On arrival in Glasgow, Hirshow took up the position of cantor at the Chevra Kadisha synagogue in the Gorbals area of Glasgow. In 1925, he moved to Garnethill Synagogue, where he served for the next thirty years.

He also gave public concerts in Glasgow during the 1920s. The BBC have said that these concerts "helped define Scottish-Jewish identity".

Hirshow graduated with an MA from the University of Glasgow in 1929, and obtained the degree of Bachelor of Music from the same institution in October 1939 (at the same time, his son was also a student there, studying medicine). As he was the first person to do so, he was asked to choose the academic colours for the new qualification, settling on blue and white.

Hirshow also worked as a composer. His compositions include settings of Hebrew poetry. A number of his works are lost.

== Legacy ==

Hirshow died on 23 March 1956 and was interred at Garnethill Hebrew Burial Ground. A memorial service in his honour was held at Garnethill Synagogue on 14 April 1956. At the time of his death there were plans to invite him to lecture at Jews' College.

He is one of several composers who are the subjects of a collaboration between BBC Radio 3 and the Arts and Humanities Research Council, launched in 2020, to research ethnically diverse composers. One outcome of the project was that what is understood to be the first full performance of his The Hope of Israel, written as his final degree piece, was premiered on Radio 3's "Afternoon Concert" programme, performed by the BBC Philharmonic Orchestra, and discussed in an 8 February 2022 documentary. University of Edinburgh postdoctoral research fellow Phil Alexander, who is funded to study Hirshow's life and works as part of the initiative, has said of him "His music and his musical life kind of straddles east and west."

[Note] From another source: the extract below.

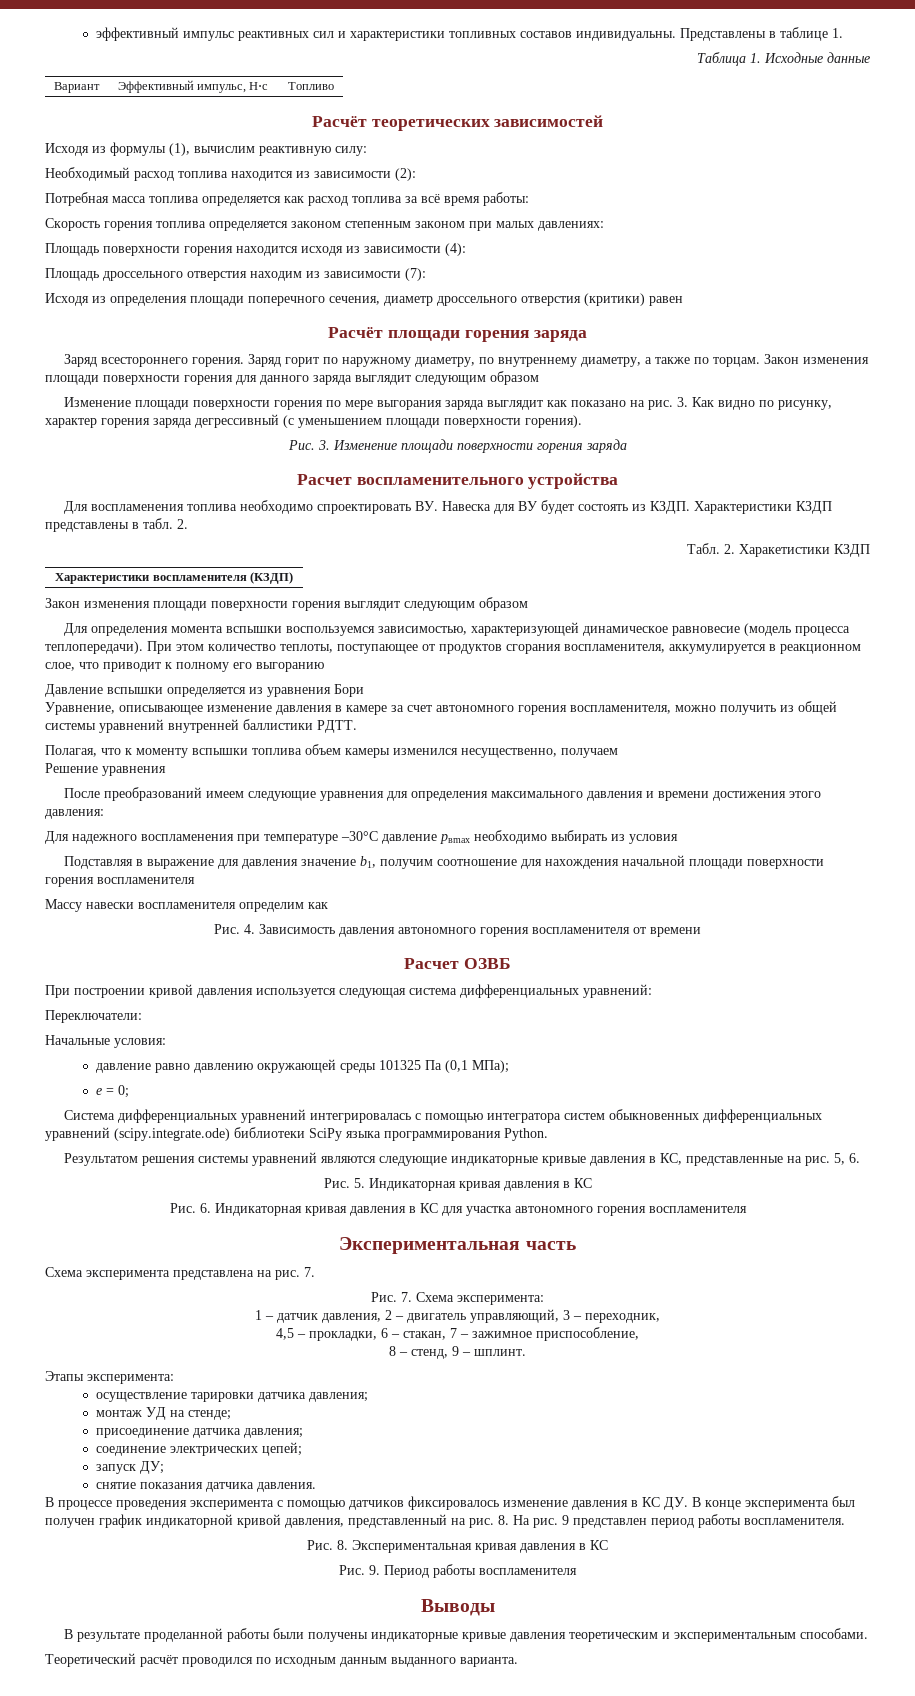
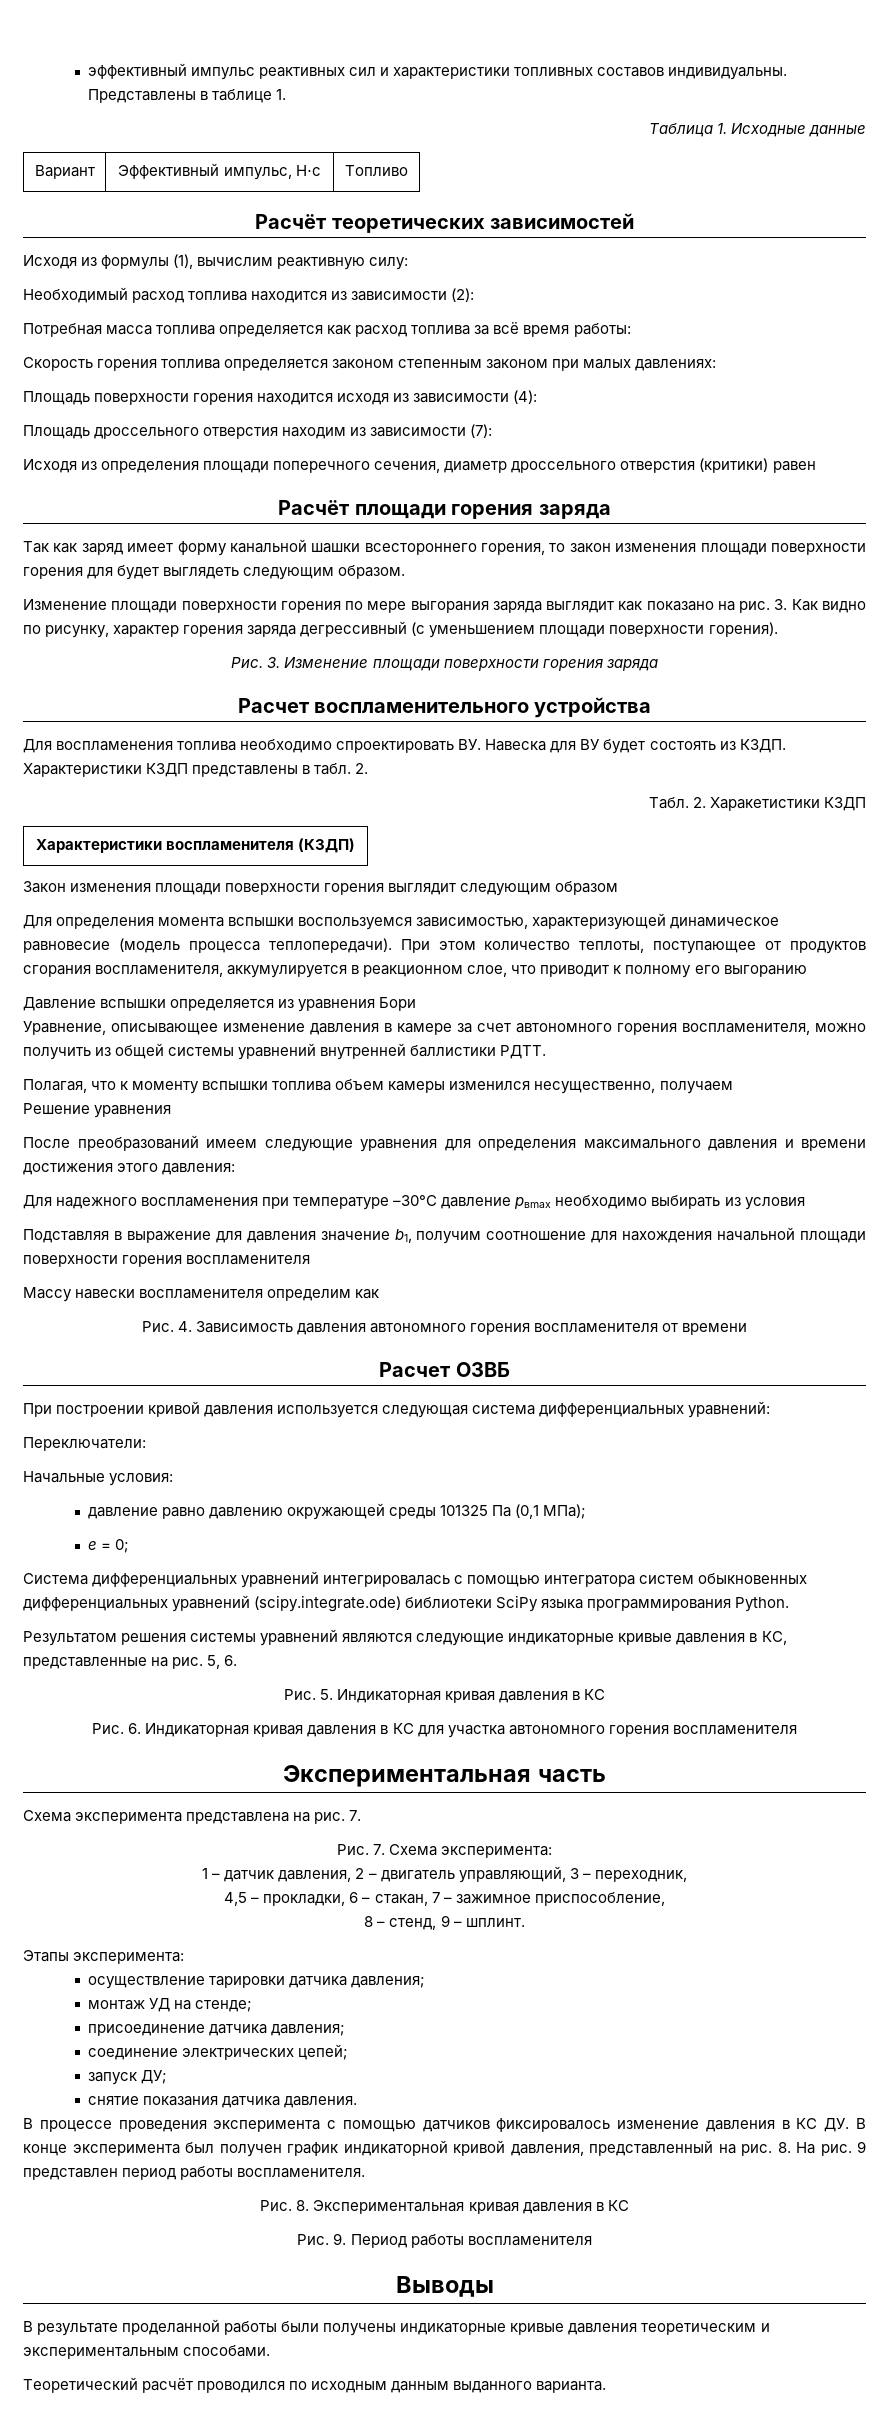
- Заряд всестороннего горения. Заряд горит по наружному диаметру, по внутреннему диаметру, а также по торцам. Закон изменения площади поверхности горения для данного заряда выглядит следующим образом
+ Так как заряд имеет форму канальной шашки всестороннего горения, то закон изменения площади поверхности горения для будет выглядеть следующим образом.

A number of his musical manuscripts and other papers, donated by his granddaughter, are held at the Scottish Jewish Archives Centre. His handwritten notebooks are in the National Library of Israel.

A memorial plaque to Hirshow is displayed in the main hallway at Garnethill Synagogue. It is modelled on his headstone.

The University of Edinburgh have a short film about Hirshow in their Points of Arrival series.

== Works ==

- The Hope of Israel 1938 (cantata for solo voices, chorus and chamber orchestra; 25 minutes)
  - A version for voices and two pianos, arranged by Frederick Frayling-Kelly, was commissioned in 1960.